Copos de transição

Agora estou começando uma nova fase aqui em casa. Meu caçula saiu da amamentação exclusiva e está aprendendo – e gostando! – de papar e tomar suquinhos de frutas e água. No início, gerou uma certa estranheza para ele tantos sabores e cores novas. Mas, hoje, depois de 3 meses, são os melhores momentos do dia. Por enquanto, o baixinho está tomando suco e água na mamadeira. Porém, há alguns dias ele não tem tomado tudo. Por isso, estou pensando em passar a dar, em breve, no copinho de transição… Copinho de quê?

Pois é, este é o nome: transição, que ocorre entre o peito e o copo. Assim como as mamadeiras, existem vários modelos e bicos, materiais, tampas e funções. Andei pesquisando e a maioria dos especialistas, tanto em saúde bucal como em pediatria, recomenda que as mães comecem a pensar em eliminar a mamadeira a partir de um ano. Mas a transição não é tão simples assim na prática, porque a recusa pelo copinho pode ser grande até achar um modelo que o bebê realmente goste.

Então, para facilitar, o ideal é já ir apresentando o copo ao bebê quando ele tiver 6 ou 7 meses, para tomar água ou suco. Vale aproveitar que, com esta idade, os pequenos tendem a querer imitar os adultos e irmãos mais velhos. Aproveite esse interesse, quando ele o demonstrar, para fazer novas tentativas.

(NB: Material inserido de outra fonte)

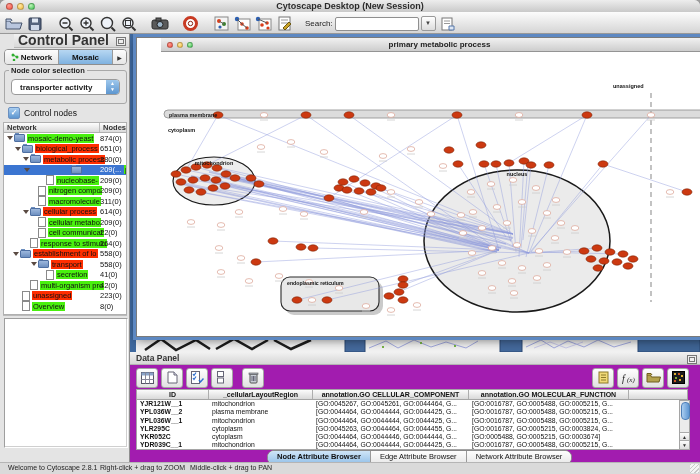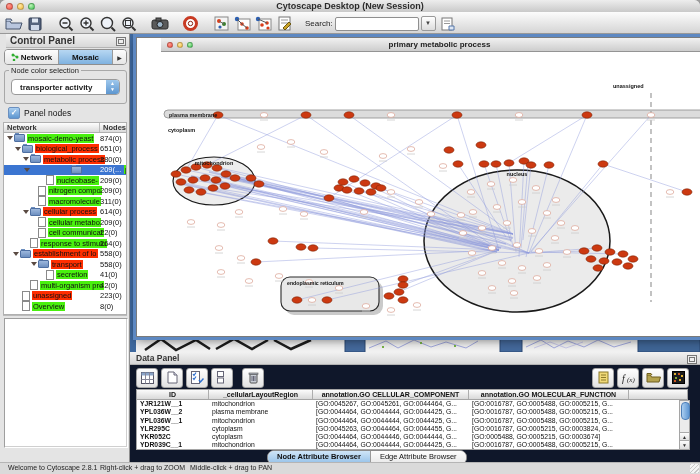"Control Panel" #cp-header { font-size: 10px -> 14px; left: 6px -> 14px }
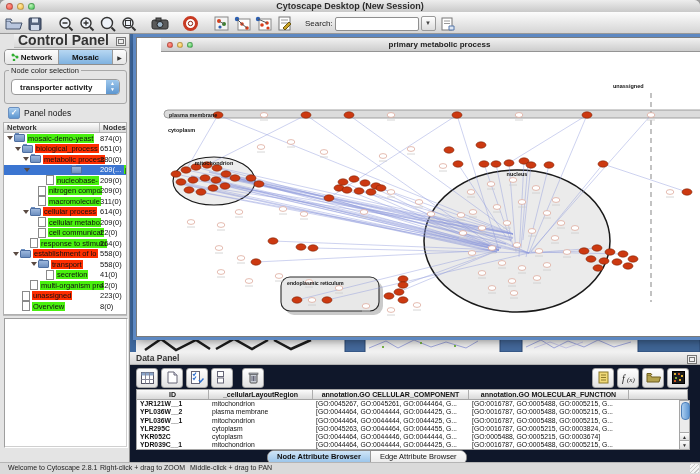"Node color selection" #grouplegend { font-weight: normal -> bold }
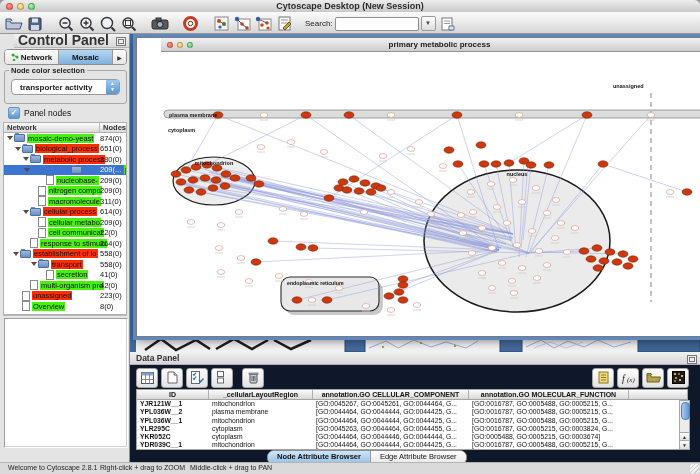"Panel nodes" span.cblbl { text: Panel -> Control }
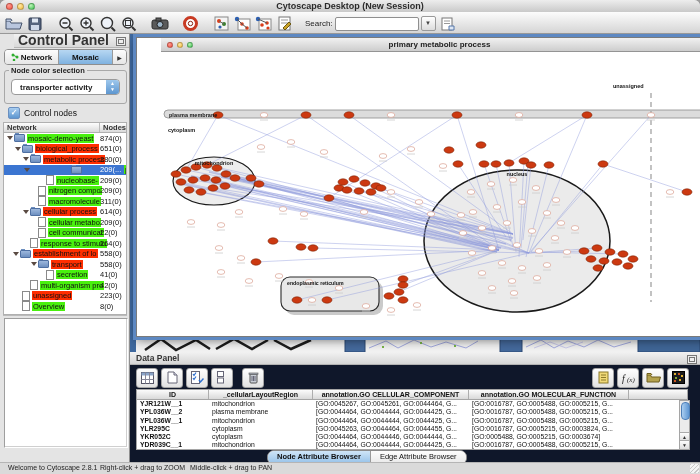"Data Panel" #datapanel { background: #0f172a -> #a21caf }
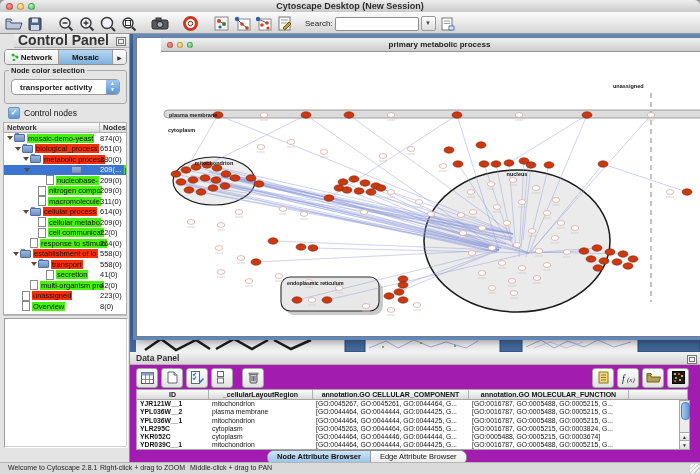"Network Attribute Browser" div.atab { html: none -> <div>Network Attribute Browser</div> }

Aqui em casa, sempre que vou tomar água com o baixinho no colo, aproveito para dar no copo para ele também – é tão bonitinho!

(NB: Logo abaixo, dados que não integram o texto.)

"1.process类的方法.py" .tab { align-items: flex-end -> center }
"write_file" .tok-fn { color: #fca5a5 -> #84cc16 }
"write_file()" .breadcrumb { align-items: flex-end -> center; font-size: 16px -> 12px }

Hoje, com quase 9 meses, ele já segura o copinho, mas ainda não sabe muito bem virar para sair o líquido. Uma coisa é certa: a boquinha ele sempre acerta. Por isso, mostre ao bebê que é preciso entornar o copo para o líquido descer e, quando ele entender, você pode dar a ele copos com tampa e duas alças para treinar.

Atenção: o mais importante é prestar atenção se o material do copinho contém ou não o Bisfenol A (BPA), um composto químico que pode ser encontrado em plásticos que apresentam em sua composição o policarbonato e em revestimentos internos de latas de alimentos. Por isso, são nestes utensílios de cozinha, em especial os infantis, como mamadeiras e copos de criança, que reside a grande preocupação. O BPA é uma molécula muito instável e pode migrar dos produtos para os alimentos apenas com mudanças de temperatura ou danos à embalagem.

Mas o que isso pode trazer de prejuízo? O principal perigo da exposição ao bisfenol A está no fato do composto ser um desregulador endócrino. Alguns estudos indicam que, no organismo, o BPA se comporta de maneira semelhante ao estrógeno, o principal hormônio feminino. Ele interfere diretamente no funcionamento de algumas glândulas endócrinas e pode aumentar ou diminuir a ação de vários hormônios. Então, mamães e papais, muito cuidado na hora de comprar o copinho de transição ou a mamadeira. Vale ler as informações na caixa e assegurar-se que não contém BPA.